これがユングによればフロイトが精神分析のセッションの中で行っていた夢分析の方法のようです。
余談ですがこのフロイト的な夢分析の方法は私自身も過去に試しており、その時の連想内容を自己分析のサイトに掲載しております。
こちらをご覧いただけますと、夢の内容から夢見手の個人的な心理に繋がって行く様子がお分かりいただけると思います。
自由連想法による夢分析
ユングの分析心理学による夢分析の仕方~拡充法
一方ユングはこのフロイト的な夢分析の仕方では、夢が持つ本来の意味からどんどん離れて行ってしまうと考え、夢見手の連想に頼ることなく、夢そのものの意味を明らかにするべきだと考えました。
そしてここでの夢そのものの意味を解き明かすツールが、ユング心理学の代名詞とも言える元型の概念です。
元型とは、個人を超えた集合的・普遍的な無意識の領域を説明する概念であることから、ユングが夢の意味として、フロイトが想定した夢見手の個人的無意識ではなく、元型と呼ばれるこの世界全体を支配する目に見えない普遍的な力(あるいは作用)の表れと考えていたことが想定できます。
またこのように夢の内容に隠された元型の働きを探る夢分析の方法は拡充法と呼ばれています。
最後に、ではフロイトとユングのどちらの見解が正しいのかという話についてですが、これについては心というものが、そもそも物質のように客観的に測定ができない極めて主観的なものですので確かめようがありません。
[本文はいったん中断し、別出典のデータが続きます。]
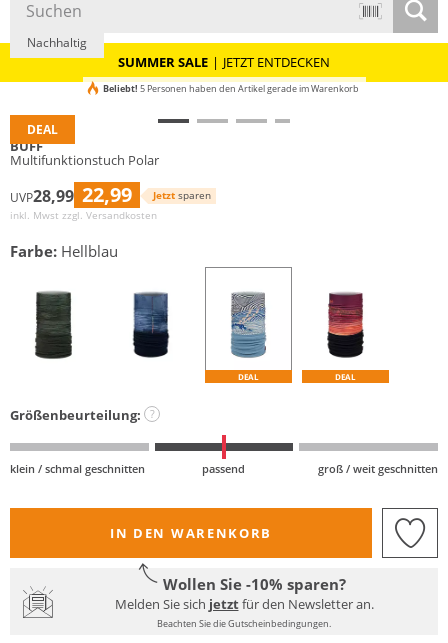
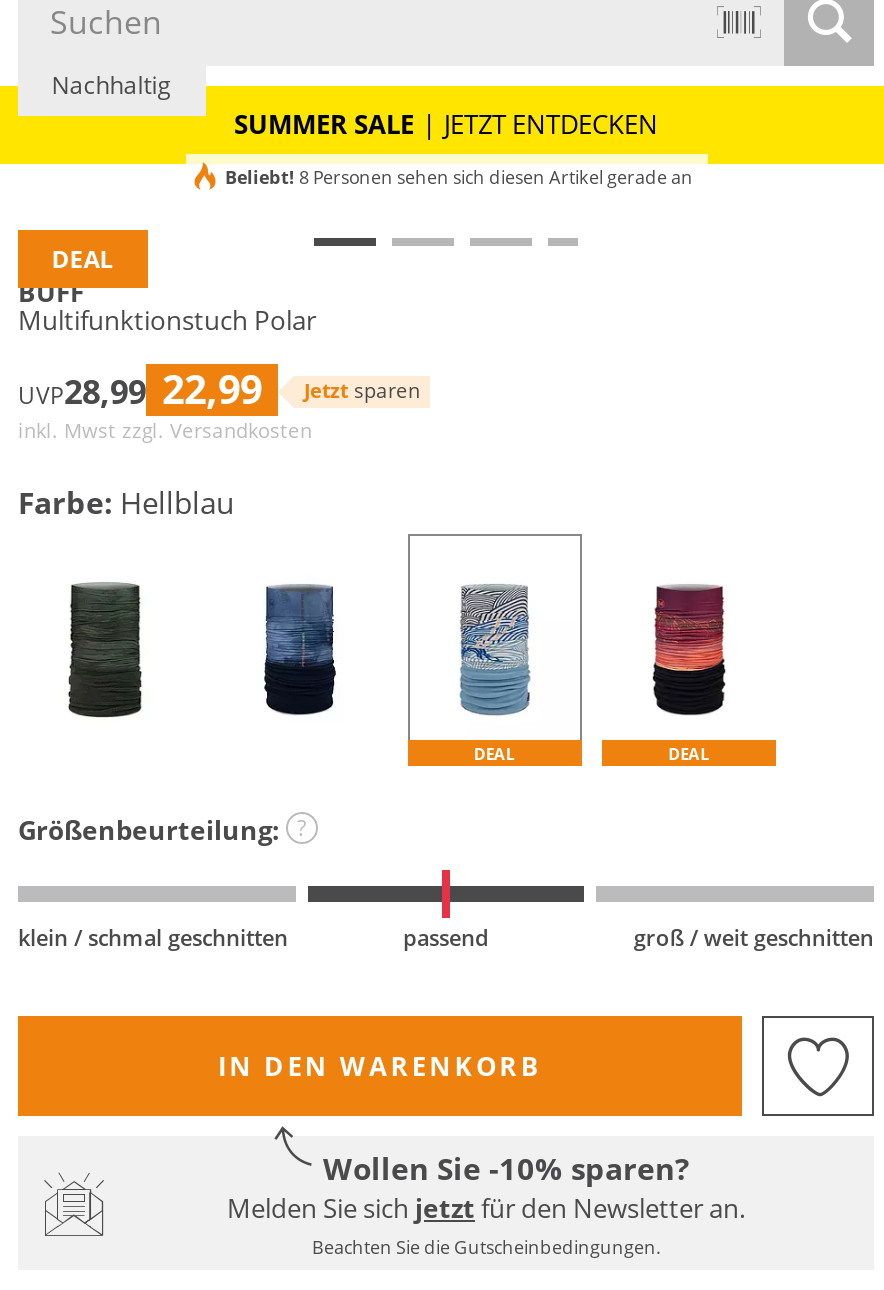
- Beliebt! 5 Personen haben den Artikel gerade im Warenkorb
+ Beliebt! 8 Personen sehen sich diesen Artikel gerade an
ですから実用上はどちらの見解(仮説)が心理臨床でより役立つのかという観点から選択されることになり、例えば私の「クライエント個人の主体性を重んじる」臨床スタイルからは、夢の意味をフロイトが想定する個人的無意識と考えた方が役立つことが多いので、元型の探求ではなく、クライエント(夢見手)本人の連想の方を重視するスタイルとなるということです。